Minnesota’s Superior Hiking Trail
Tracing the ridgeline above Lake Superior from Duluth to the Ontario border, the 277-mile Superior Hiking Trail is surprisingly rugged, traversing bluffs and cliffs along the spine of the ancient Sawtooth Mountains. There are some 30 trailheads and 80-plus campsites. If you only have a few days, check out the 34.5-mile section from Caribou Falls to Lutsen. The route gives you a good taste of the region, with sweeping views of the lake interspersed with lush forests of maple and basswood. One payoff among many is the series of overlooks from the Oberg Mountains. In the fall, it rivals New England for peak foliage.

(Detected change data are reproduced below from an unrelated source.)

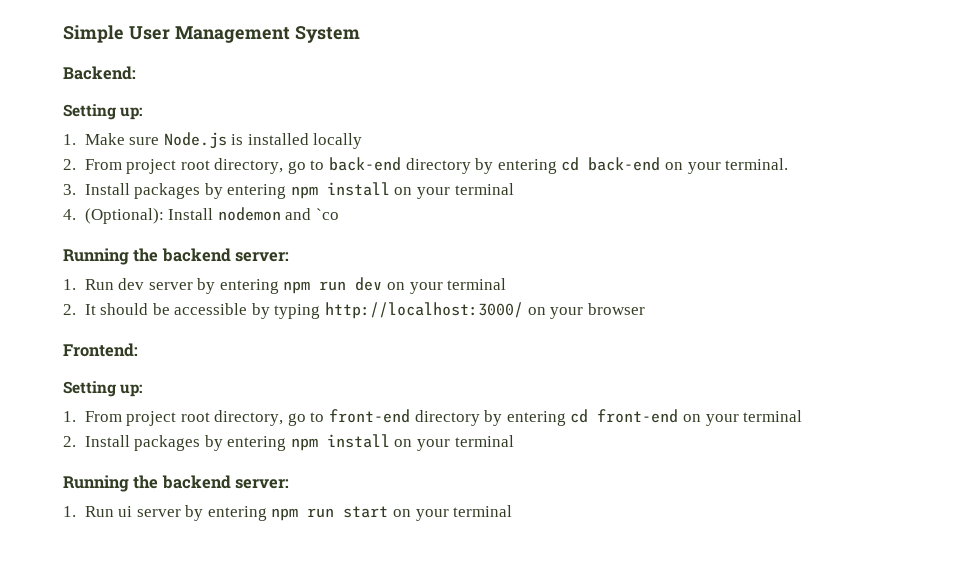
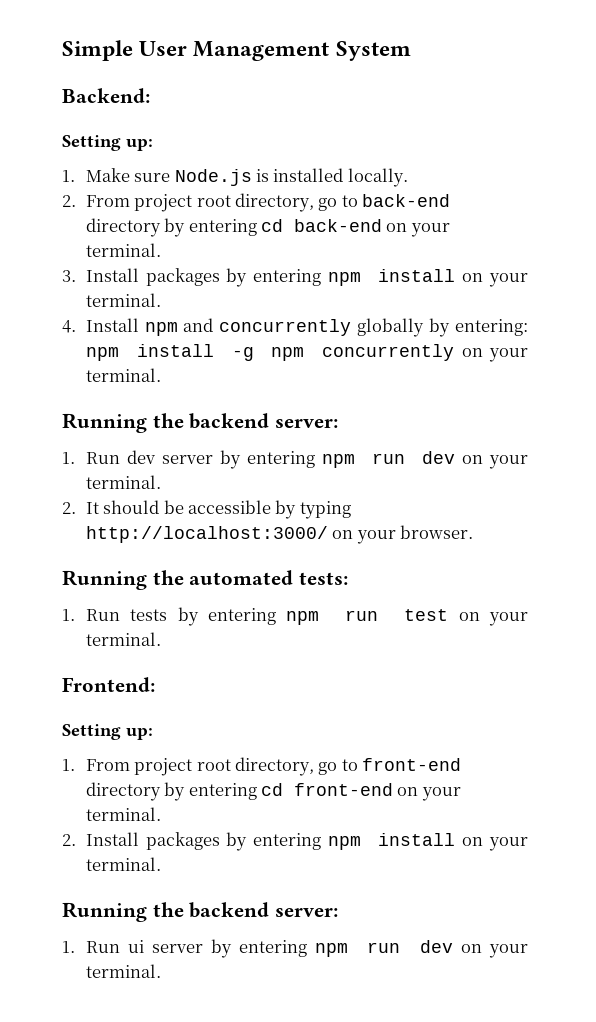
- 1. Make sure Node.js is installed locally
+ 1. Make sure Node.js is installed locally.
- 3. Install packages by entering npm install on your terminal
+ 3. Install packages by entering npm install on your terminal.
- 4. (Optional): Install nodemon and `co
+ 4. Install npm and concurrently globally by entering: npm install -g npm concurrently on your terminal.
- 1. Run dev server by entering npm run dev on your terminal
+ 1. Run dev server by entering npm run dev on your terminal.
- 2. It should be accessible by typing http://localhost:3000/ on your browser
+ 2. It should be accessible by typing http://localhost:3000/ on your browser.
+ Running the automated tests:
+ 1. Run tests by entering npm run test on your terminal.
- 1. From project root directory, go to front-end directory by entering cd front-end on your terminal
+ 1. From project root directory, go to front-end directory by entering cd front-end on your terminal.
- 2. Install packages by entering npm install on your terminal
+ 2. Install packages by entering npm install on your terminal.
- 1. Run ui server by entering npm run start on your terminal
+ 1. Run ui server by entering npm run dev on your terminal.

Pinhoti National Recreation Trail
This 337-mile trail, which connects to the southern terminus of the Appalachian Trail, ambles through Alabama and Georgia, linking up sections of national forest and private land easements. The most rugged sections of trail are in Georgia, where there are 4,000-foot peaks and pine-covered ridges. The trail has tons of entry points and trail shelters, making it easy to knock off a few sections at a time. Our recommendation? Start at Springer Mountain, the famous starting point for northbound AT through-hikers, and head southwest.

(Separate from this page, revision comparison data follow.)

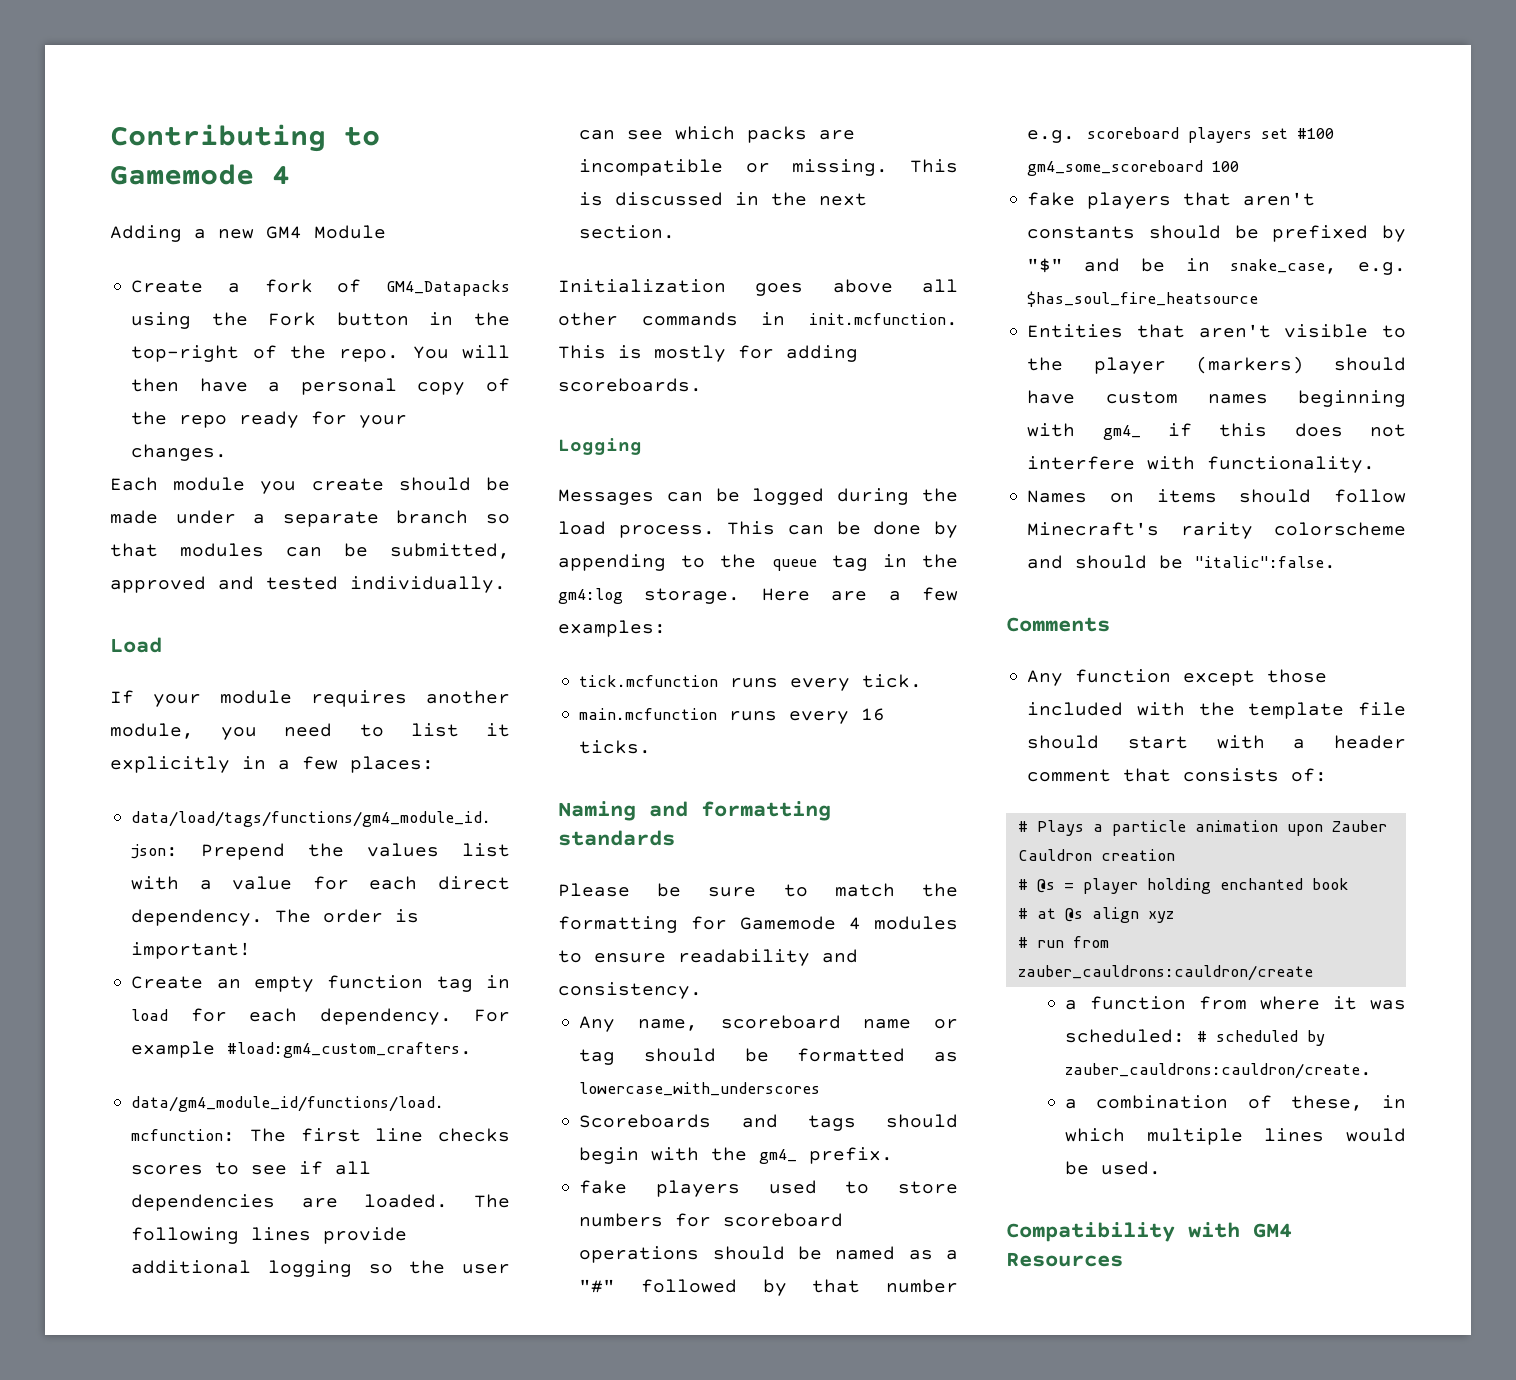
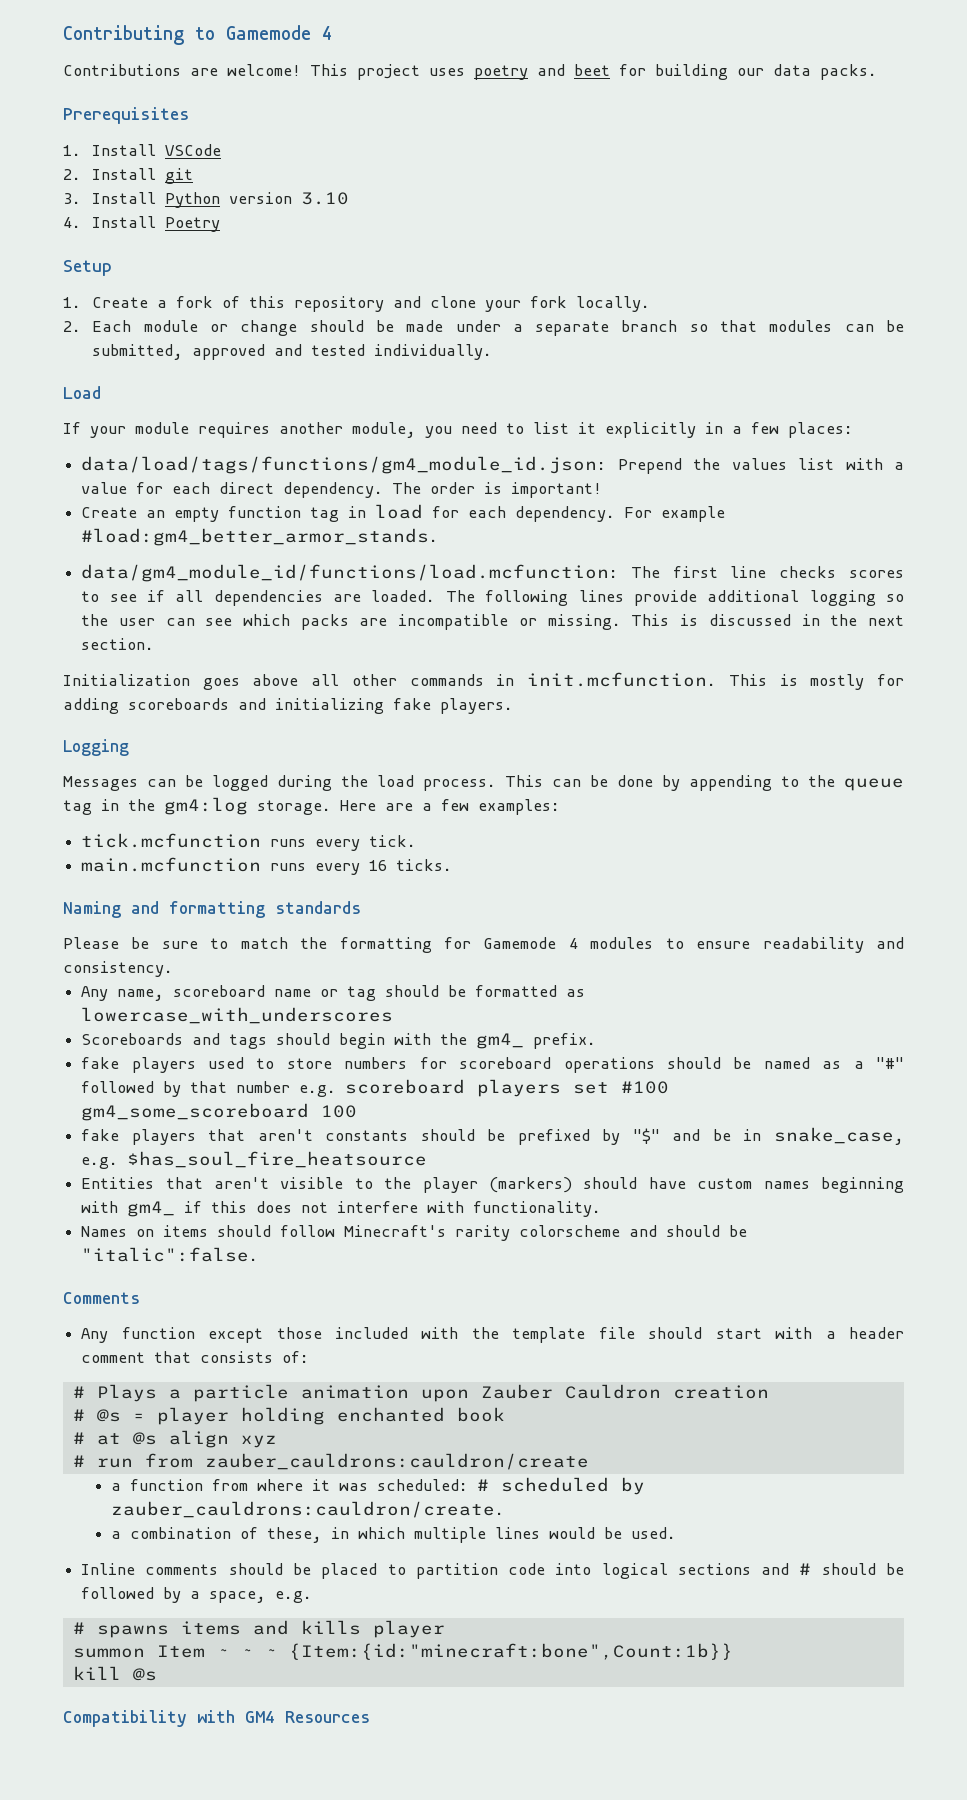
- Adding a new GM4 Module
- Create a fork of GM4_Datapacks using the Fork button in the top-right of the repo. You will then have a personal copy of the repo ready for your changes.
- Each module you create should be made under a separate branch so that modules can be submitted, approved and tested individually.
+ Contributions are welcome! This project uses poetry and beet for building our data packs.
+ Prerequisites
+ 1. Install VSCode
+ 2. Install git
+ 3. Install Python version 3.10
+ 4. Install Poetry
+ Setup
+ 1. Create a fork of this repository and clone your fork locally.
+ 2. Each module or change should be made under a separate branch so that modules can be submitted, approved and tested individually.
- For example #load:gm4_custom_crafters.
+ For example #load:gm4_better_armor_stands.
- Initialization goes above all other commands in init.mcfunction. This is mostly for adding scoreboards.
+ Initialization goes above all other commands in init.mcfunction. This is mostly for adding scoreboards and initializing fake players.
+ Inline comments should be placed to partition code into logical sections and # should be followed by a space, e.g.
+ # spawns items and kills player
+ summon Item ~ ~ ~ {Item:{id:"minecraft:bone",Count:1b}}
+ kill @s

California’s Tahoe Rim Trail
The full 165-mile circumnavigation of Lake Tahoe will take you two weeks–plus, over eight sections with ample ridgeline views of the bluest lake in the country. But for a Tahoe Rim sampler, take advice from Jason Layh, a buyer at Tahoe’s Alpenglow Sports, and hike point-to-point from Big Meadows trailhead to Echo Summit. “It’s a roughly 18-mile section that’s incredible for wildflowers. Start at the Big Meadows trailhead, which is off of Highway 89, and wind your way through alpine forest and meadows that host a variety of flowers. When you reach Meiss Meadows and look south toward Red Lake Peak, you’re viewing the top of the watershed,” Layh says.